1: If you don't need it, throw it away

One thing that many architects don't initially get about XML is that it's just a way to represent information. There's nothing magical about an XML document: It just shows how various pieces of information relate to one another. When you receive a document from an external source that has information you know you'll never use (such as internal reference numbers from that source that have no bearing on your system), toss them! Use an XSLT style sheet or some other mechanism to filter out the information you want to keep and drop the information you don't want. Remember, it's always going to be more efficient to filter the data once (as it comes into your system) than every time you need to access it. Similarly, if you receive information about seven million customers in one monster document, but the information would be more useful to you in separate documents, break it into one document per customer. After all, if you received a fixed-width file from a mainframe system, you almost certainly wouldn't keep it around in that form because it wouldn't be particularly useful. Don't be afraid to dissect, reorganize, or otherwise modify XML documents to suit your needs.

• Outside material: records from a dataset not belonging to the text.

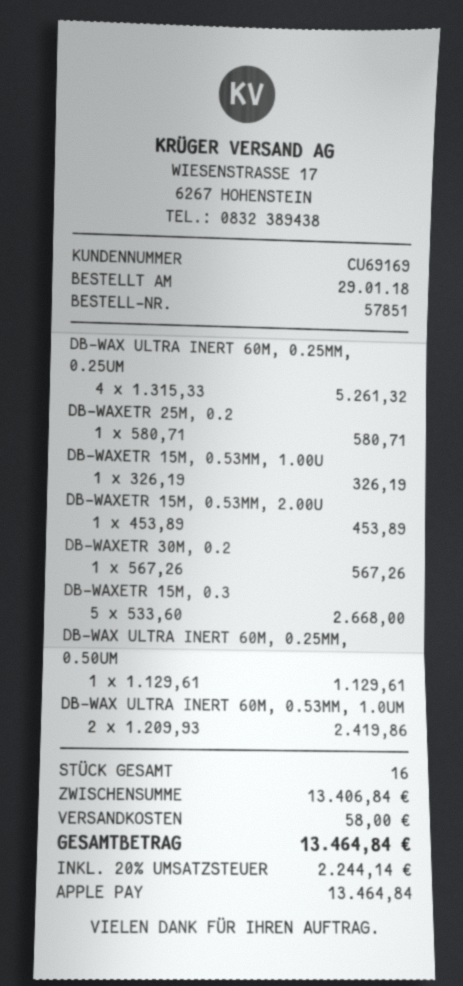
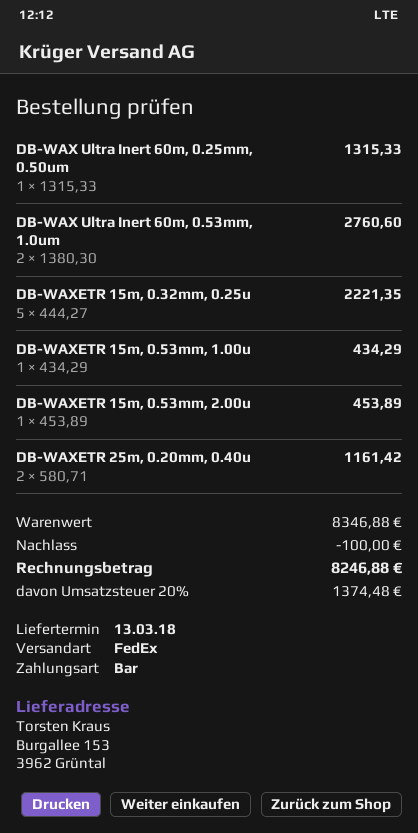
payment method: Apple Pay -> cash
DB-WAX ULTRA INERT 60M, 0.25MM, 0.25UM: 4 x 1315.33 = 5261.32 -> none
DB-WAXETR 25M, 0.2: 1 x 580.71 = 580.71 -> 2 x 580.71 = 1161.42
DB-WAXETR 15M, 0.53MM, 1.00U: 1 x 326.19 = 326.19 -> 1 x 434.29 = 434.29
DB-WAXETR 30M, 0.2: 1 x 567.26 = 567.26 -> none
DB-WAXETR 15M, 0.3: 5 x 533.60 = 2668.00 -> 5 x 444.27 = 2221.35
DB-WAX ULTRA INERT 60M, 0.25MM, 0.50UM: 1 x 1129.61 = 1129.61 -> 1 x 1315.33 = 1315.33
DB-WAX ULTRA INERT 60M, 0.53MM, 1.0UM: 2 x 1209.93 = 2419.86 -> 2 x 1380.30 = 2760.60
subtotal: 13406.84 -> 8346.88
discount: none -> 100.00
shipping: 58.00 -> none
tax: 20% = 2244.14 -> 20% = 1374.48
total: 13464.84 -> 8246.88

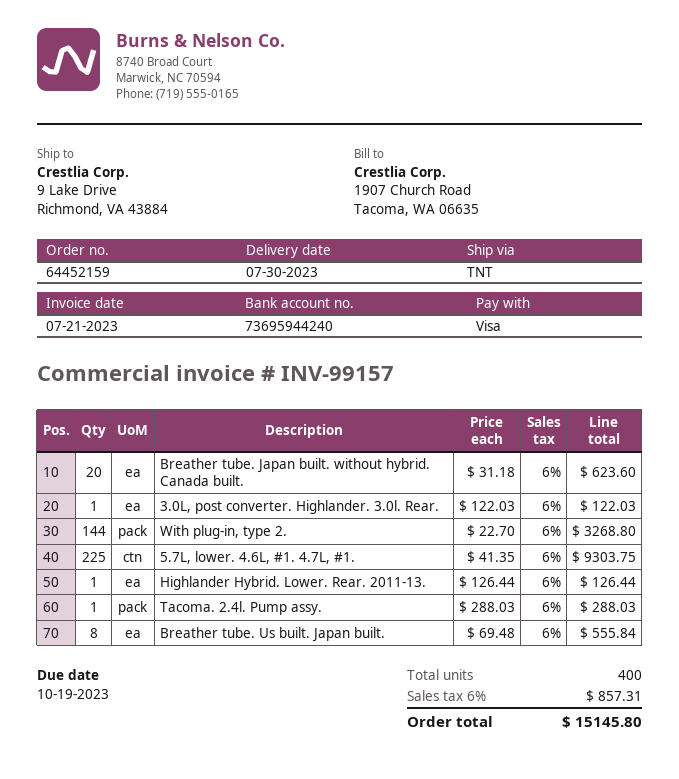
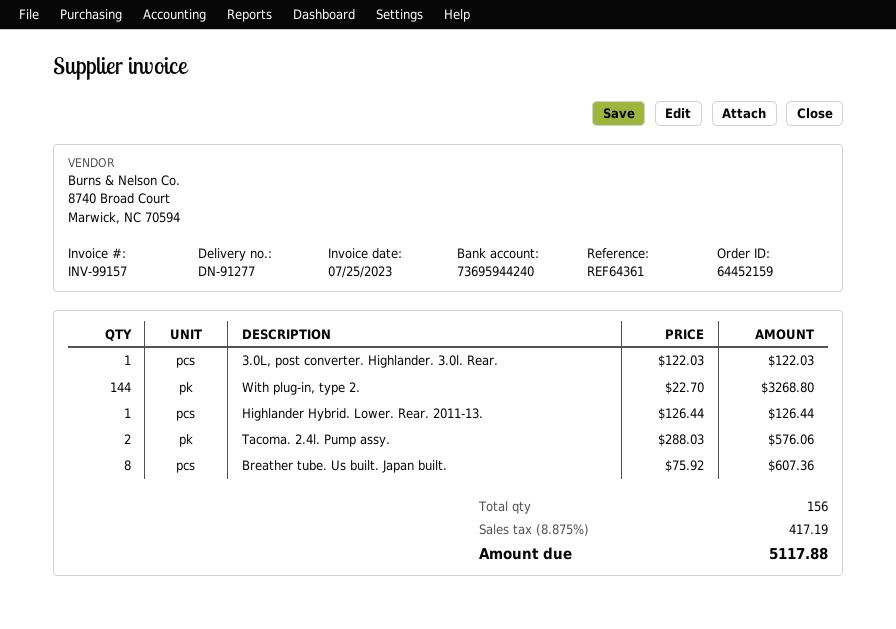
invoice date: 2023-07-21 -> 2023-07-25
Breather tube. Japan built. without hybrid. Canada built.: 20 x 31.18 = 623.60 -> none
5.7L, lower. 4.6L, #1. 4.7L, #1.: 225 x 41.35 = 9303.75 -> none
Tacoma. 2.4l. Pump assy.: 1 x 288.03 = 288.03 -> 2 x 288.03 = 576.06
Breather tube. Us built. Japan built.: 8 x 69.48 = 555.84 -> 8 x 75.92 = 607.36
total quantity: 400 -> 156
tax: 6% = 857.31 -> 8.875% = 417.19
total: 15145.80 -> 5117.88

2: Don't use XML for searching

XML documents (by themselves) are not well suited to being searched. Because they're just flat text, any of XML's native searching mechanisms (such as XPath) must parse the entire document (or documents) to locate the piece (or pieces) you're interested in. If you're trying to work with that single document with information about seven million customers, searching would be extremely inefficient. If you break the document up into smaller documents -- say, one per customer -- the problem still occurs: To find the particular customer you're looking for, you need to parse each document until you find the appropriate one. The only good solution for searching XML documents is to introduce some sort of indexing mechanism -- either a relational database index or some sort of native XML indexing tool -- that significantly reduces the amount of information that has to be processed to locate the document (or document fragment) you're interested in. When you have data-oriented information (as opposed to text-oriented information such as a book manuscript), a relational database is well suited for this task, and it provides other benefits, as you'll see in the next tip.

3: Don't use XML for summarization

Summarizing information stored in XML documents is also very inefficient. The native language provided by XPath contains only the bare minimum of aggregation functionality, and even this is not easily usable if the information you want to summarize is found in more than one document. Also, summarization presents the same problem as searching: Each document must be parsed to discover and extract the information being summarized. Again, I recommend indexing the information, thus reducing the amount of information to sift to discover the pieces that are being operated on. Alternatively, you could generate an additional document that contains summary information as detail XML documents are introduced into the system. However, that would not allow you to do ad hoc summarization, and it can be a bit of a management chore. For the best flexibility for summarization tasks, a relational database is really the only good choice; most off-the-shelf XML indexers do not expose the indexes themselves for direct programmatic manipulation.

4: Use XML to drive rendering

One real power of XML lies in its ability (via XSLT) to render its contents to various other forms. This is especially crucial if your system needs to support various means of data consumption -- through an HTML interface such as a desktop Web browser, through a portable device using WML, or to a data-transfer standard agreed upon by your industry. Relational data can drive rendering, too, but it's not as good at the job. Each possible rendering requires significant coding time. Also, if a request is received to render a piece of information that you have stored as an atomic XML document (such as a single customer), you can do so without touching the indexing system, which frees up cycles on that system to support the searching and summarization of the data as necessary.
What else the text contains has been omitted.